## Raw data:
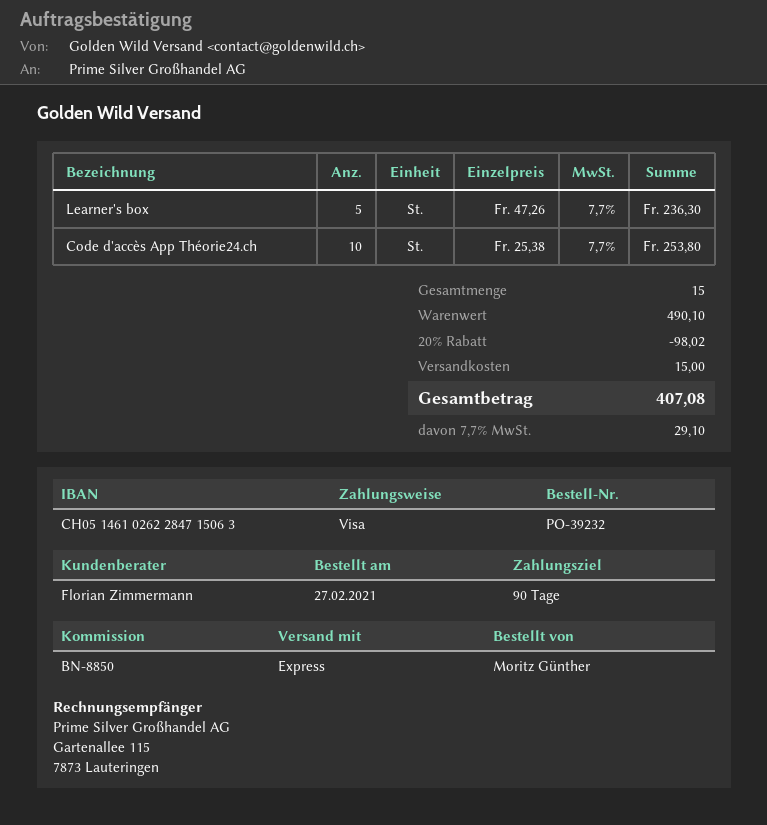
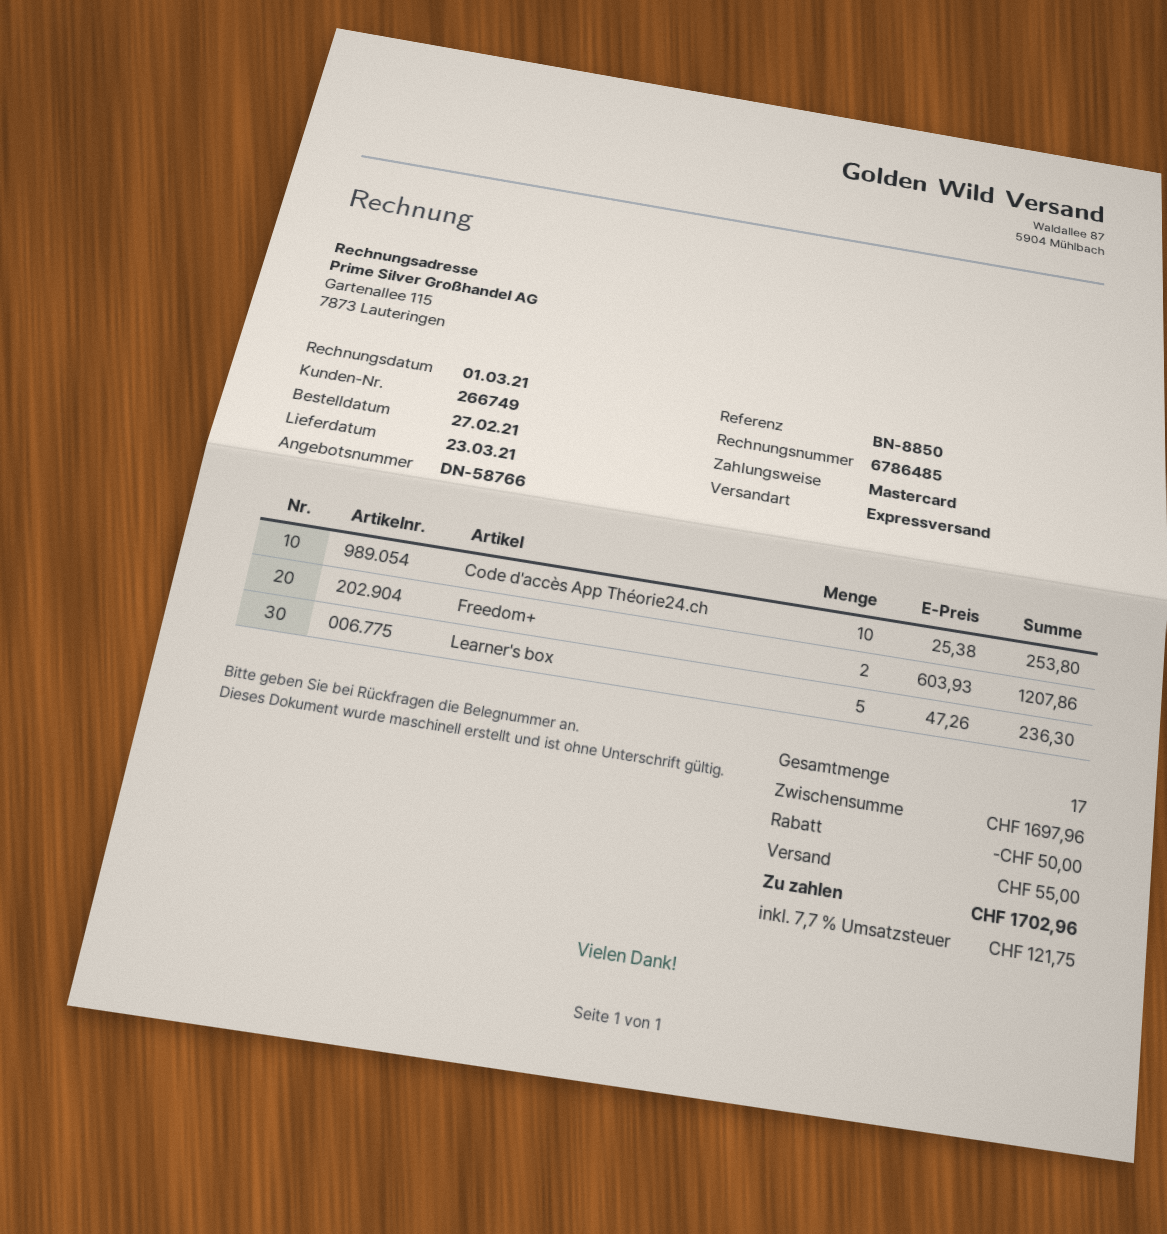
payment method: Visa -> Mastercard
Freedom+: none -> 2 x 603.93 = 1207.86
total quantity: 15 -> 17
subtotal: 490.10 -> 1697.96
discount: 98.02 -> 50.00
shipping: 15.00 -> 55.00
tax: 7.7% = 29.10 -> 7.7% = 121.75
total: 407.08 -> 1702.96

## Exercise objective:
Could you copy all of the entries above exactly, without the pictures?

## Exercise solution:
payment method: Visa -> Mastercard
Freedom+: none -> 2 x 603.93 = 1207.86
total quantity: 15 -> 17
subtotal: 490.10 -> 1697.96
discount: 98.02 -> 50.00
shipping: 15.00 -> 55.00
tax: 7.7% = 29.10 -> 7.7% = 121.75
total: 407.08 -> 1702.96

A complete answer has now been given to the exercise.